I left him chewing his lip and went off to dance with Marie-Danielle. But, “I am tired to go forth and back all the time,” she said. “Shall we eat?” This was by way of asking permission. Marie-Danielle felt guilty about eating. “Tomorrow I am starting aregime so I’ll be better for looking at,” she said. “Let’s have some smashed potatoes.”

At the table there was competition. Already there had been depredations. Crumbs of blue cheese in the chevre, I cannot tell you how I hate that! But I plucked a little of this and a little of that and soon my plate was piled like a pyramid.

“You want fruits?” said Marie-Danielle. “I’m glad I’m not the wash-disher!” Her enthusiasm carried her along away from me while I stood and watched Toad take Barry over and stand him on the scale. He looked at the list, looked at Barry. The weight seemed to check.

The woman standing on my other side must have come in on Toad’s watch. “Hi,” I said.

“Hello.” American.

I liked the bend of her hatbrim. I don’t mean she was wearing a hat. She was no question about it fat but there was a form to her. Her hips were sort of saddle-shaped. Broad but, I don’t know.

“Is this your party?” she said.

“I’m a co-host.”

“What do you do?”

“As little as possible. Teach English.”

“Are you good?”

“At teaching English?”

“Yes.”

I shrugged. “I give emotional support. You want to dance?”

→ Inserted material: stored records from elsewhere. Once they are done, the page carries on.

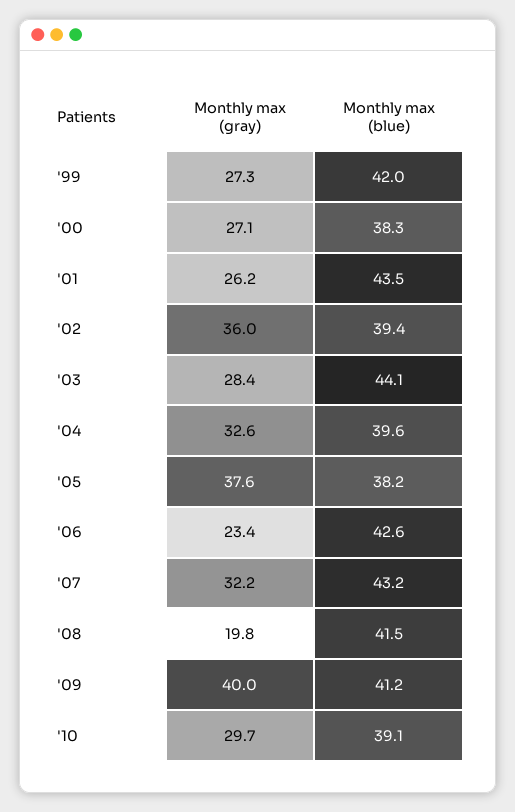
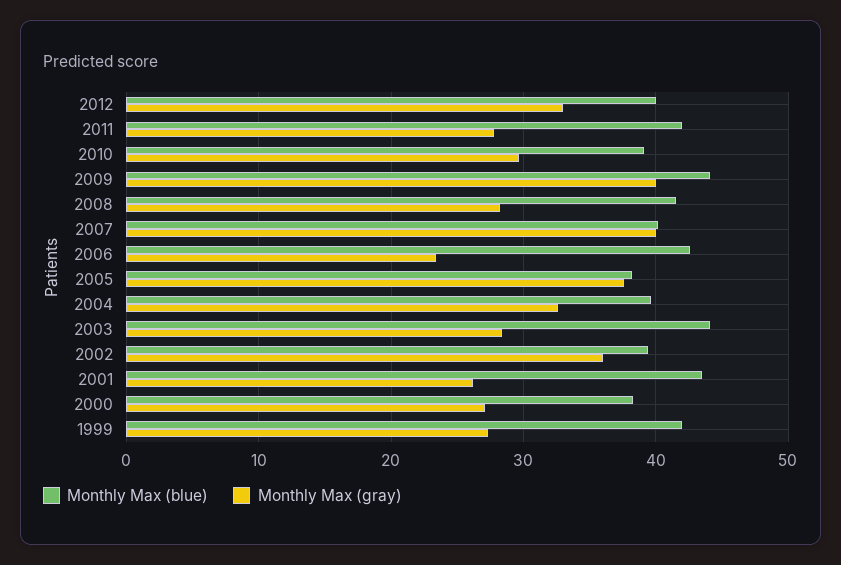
Monthly max (gray), '07: 32.2 -> 40
Monthly max (blue), '07: 43.2 -> 40
Monthly max (gray), '08: 19.8 -> 28
Monthly max (blue), '09: 41.2 -> 44
Monthly max (blue), 2012: none -> 40
Monthly max (gray), 2012: none -> 33
Monthly max (blue), 2011: none -> 42
Monthly max (gray), 2011: none -> 28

It was a good moment for it. The floor was vacant. Stan Getz was on, running his hands all over a melody. And as the push-button radio in my rusty Chevy taught me, change the music and you change everything. Lynn, her name was. I had that experience where the rest of the party disappears.

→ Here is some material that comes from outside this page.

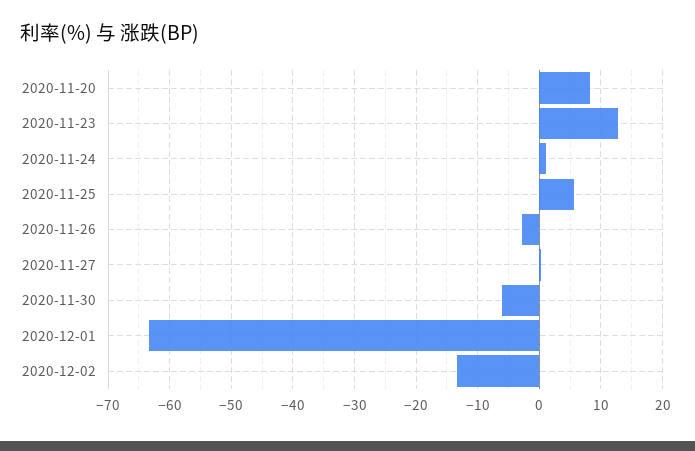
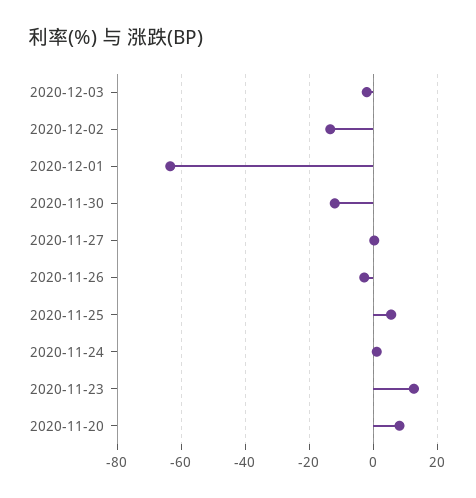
2020-11-30: -6 -> -12
2020-12-03: none -> -2

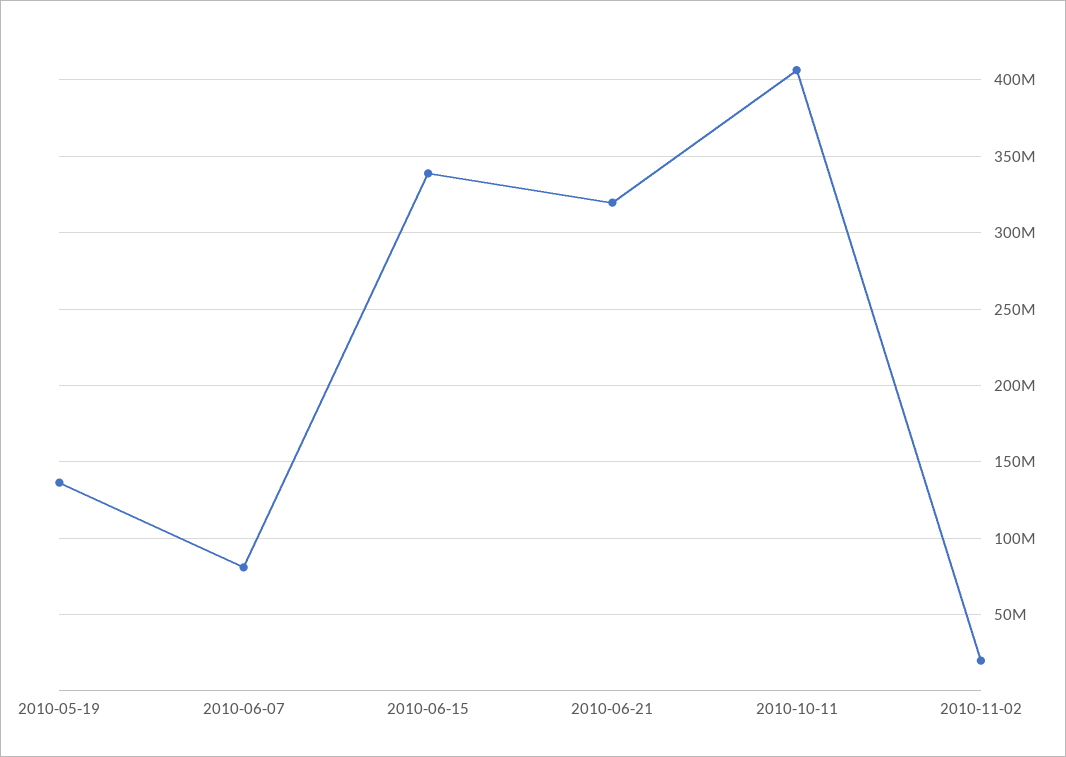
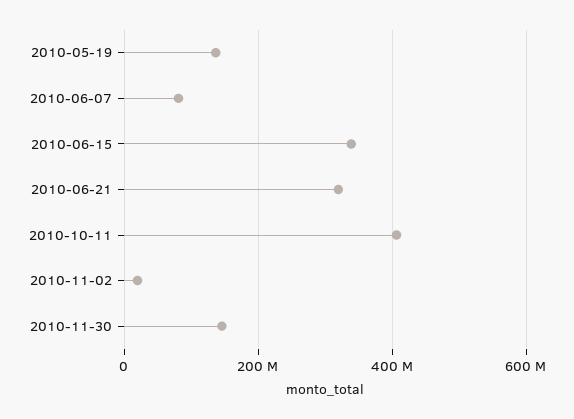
2010-11-30: none -> 140000000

“I don’t trust you,” she said.

“Ah.”

“These women are all overweight. There isn’t a slender woman here. Are you making fun of us?”

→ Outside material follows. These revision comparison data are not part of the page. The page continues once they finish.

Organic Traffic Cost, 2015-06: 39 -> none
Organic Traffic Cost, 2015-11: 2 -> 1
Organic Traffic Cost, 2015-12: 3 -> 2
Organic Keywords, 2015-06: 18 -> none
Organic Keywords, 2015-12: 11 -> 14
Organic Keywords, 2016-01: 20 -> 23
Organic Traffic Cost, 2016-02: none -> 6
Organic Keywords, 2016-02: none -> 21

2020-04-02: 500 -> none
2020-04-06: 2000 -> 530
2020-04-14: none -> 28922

It was a moment to speak the truth. Not to think first. But I hesitated. What was I going to tell her? I took refuge in silence and we danced looking at each other. I had no choice but to endure judgement.

The elevator doors opened and a woman got off so fat she had to come out sideways. Top to bottom she was a series of overhanging layers that spread on each other, making her wider than she was tall and obscuring her shoes. André followed her out, hands in pockets, tight little smile on him.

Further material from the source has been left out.